The charming second installment of Vaite’s Tahitian trilogy.
When we last saw Materena Mahi, on the island of Tahiti (in Frangipani, Feb. 2006), her children were grown and starting lives of their own. Vaite turns the clock back a decade or so here, reflecting on the time when this matriarch was building her family. The title refers to the legendary tree that provides nourishment for Tahitian families when money is scarce. With the help of the breadfruit tree, Materena finds there’s always enough food to satisfy her family. Money may be tight in Materena’s home, but there’s an abundance of love and strong opinions—even the children are sassy. The story follows Materena and Pito, her longtime partner and lover, as they ponder marriage, tackle parenting and try to cope with intrusive, yet well-meaning family members who surround them in their small island home.

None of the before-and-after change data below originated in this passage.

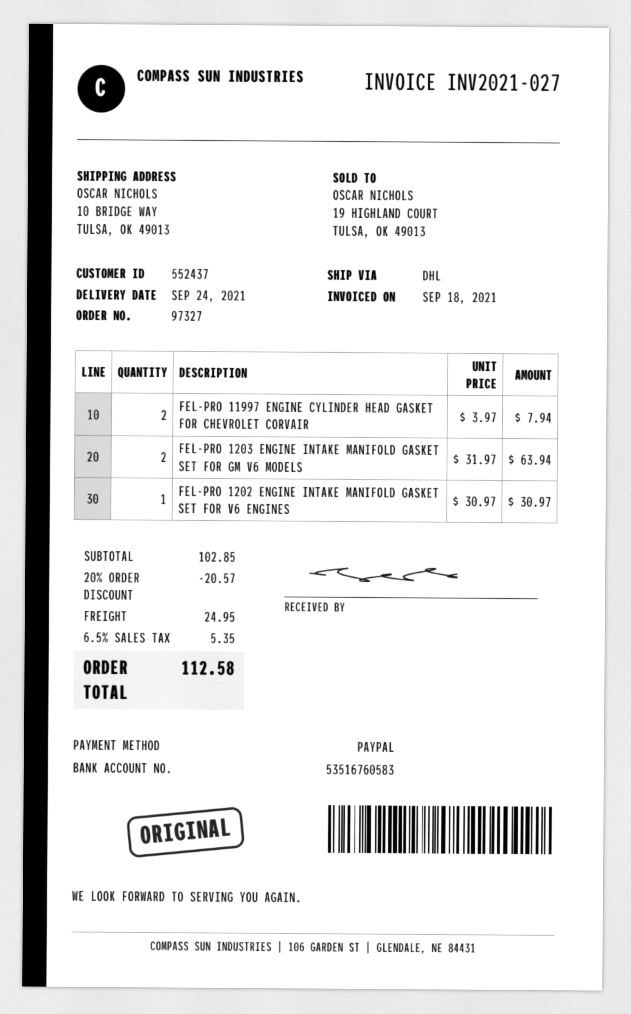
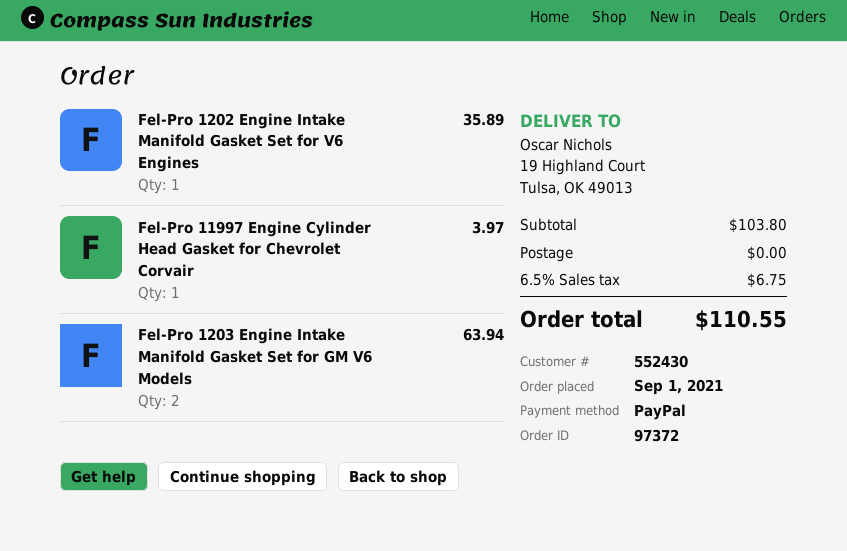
order number: 97327 -> 97372
customer number: 552437 -> 552430
ship to: 10 BRIDGE WAY, TULSA, OK 49013 -> 19 Highland Court, Tulsa, OK 49013
FEL-PRO 11997 ENGINE CYLINDER HEAD GASKET FOR CHEVROLET CORVAIR: 2 for 7.94 -> 1 for 3.97
FEL-PRO 1202 ENGINE INTAKE MANIFOLD GASKET SET FOR V6 ENGINES: 1 for 30.97 -> 1 for 35.89
subtotal: 102.85 -> 103.80
discount: 20% = 20.57 -> none
shipping: 24.95 -> 0.00
tax: 6.5% = 5.35 -> 6.5% = 6.75
total: 112.58 -> 110.55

Materena is obsessed with love—be it weddings, love songs or love stories—and she longs to feel appreciated and admired by her man. Tired of merely being Pito’s woman, Materena won’t rest until Pito recognizes their union in a meaningful way. Vaite explores the meaning of marriage and the value of living free from society’s expectations, once again transporting her readers to a faraway land where family comes first and where there’s always time to stop and share. Materena is a patient listener, always giving the storyteller her undivided attention, and for this reason, all the best stories from the “coconut radio” (island gossip) make their way to her ears. The recanted island legends and family lore can be a bit rambling at times, but Materena embraces each gossip session with an open mind and open heart.
Lyrical and breezy. A story about the power of friendships and the importance of savoring life’s simple blessings.